Higher global temperatures could lead to melting ice caps, higher sea levels, changing weather patterns and the depletion of habitats for animals and plants.

But global warming theory is not universally accepted. Some scientists feel that greenhouse gasses aren't to blame for increases in the earth's temperature, and some researchers dispute that a warmer earth is necessarily harmful.

Several recent reports have given credence to aspects of global warming theory, however.

In late August, visitors to the North Pole reported that the thick ice that covers the Arctic Ocean at the pole had melted, leaving a mile-wide stretch of water at the top of the world.

A few days later, using computer models projecting world temperatures over the next century, the World Wide Fund for Nature reported that by the year 2100, up to one-third of the world's species of plants and animals could be driven from their habitats by rising temperatres.

The group called for a global effort to reduce greenhouse emissions.

In a possible step toward CO2 reductions, another round of negotiations on implementing the Kyoto Protocol—a 1997 amendment to a standing United Nations environmental treaty—is scheduled for September in Lyon, France.

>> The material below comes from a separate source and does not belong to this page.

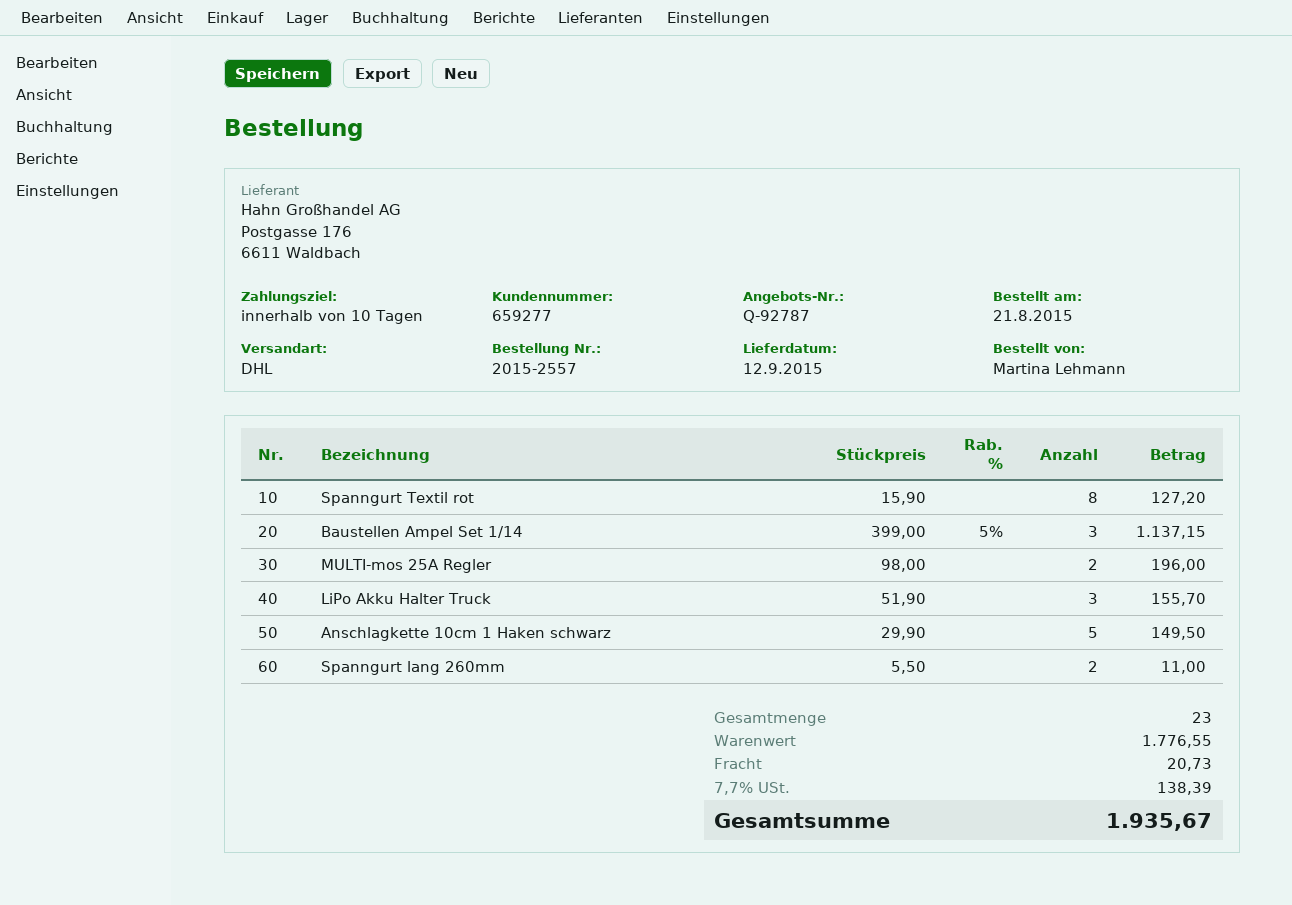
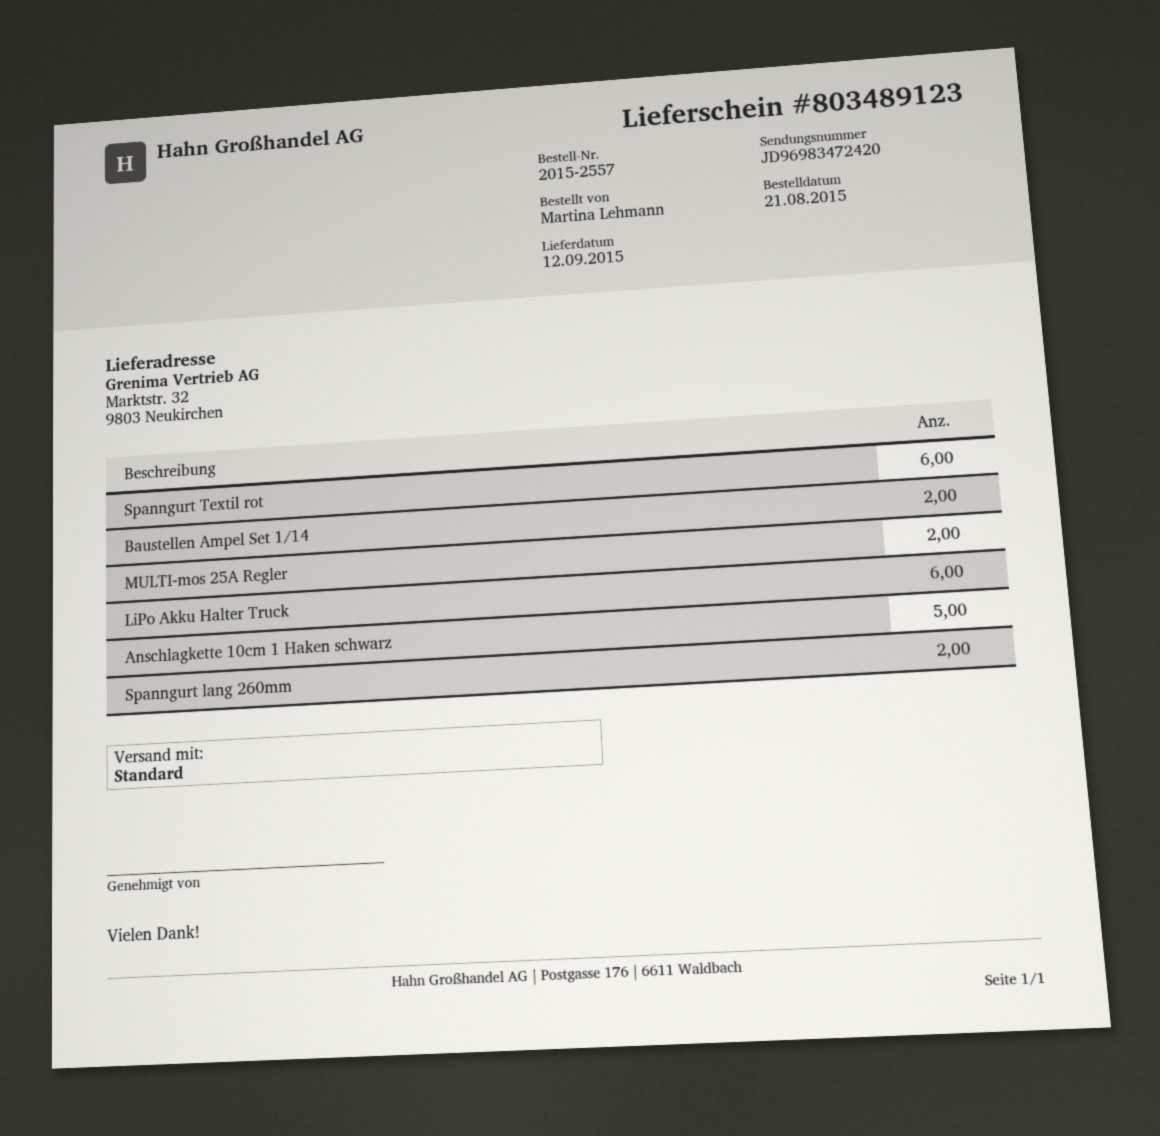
shipping method: DHL -> standard
Spanngurt Textil rot: 8 -> 6
Baustellen Ampel Set 1/14: 3 -> 2
LiPo Akku Halter Truck: 3 -> 6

The protocol would require industrial countries to reduce man-made heat-trapping gases—mainly carbon dioxide—to below 1990 levels. For the United States, that would mean a 7 percent reduction below what they were a decade ago.

The Kyoto requirements were mentioned in the closing declaration of this week's United Nations Millennium Summit.

In the declaration, the member states resolved, "To make every effort to ensure the entry into force of the Kyoto Protocol, preferably by the tenth anniversary of the United Nations Conference on Environment and Development in 2002, and to embark on the required reduction in emissions of greenhouse gases."

The Clinton administration has angered some environmentalists by pushing for the United States to get credit under Kyoto for carbon emissions that are supposedly absorbed by the nation's forests, a process known as "carbon sink." The move could reduce the overall reductions the treaty requires the U.S. to make.

The U.S. has signed the protocol but the Senate has yet to ratify it.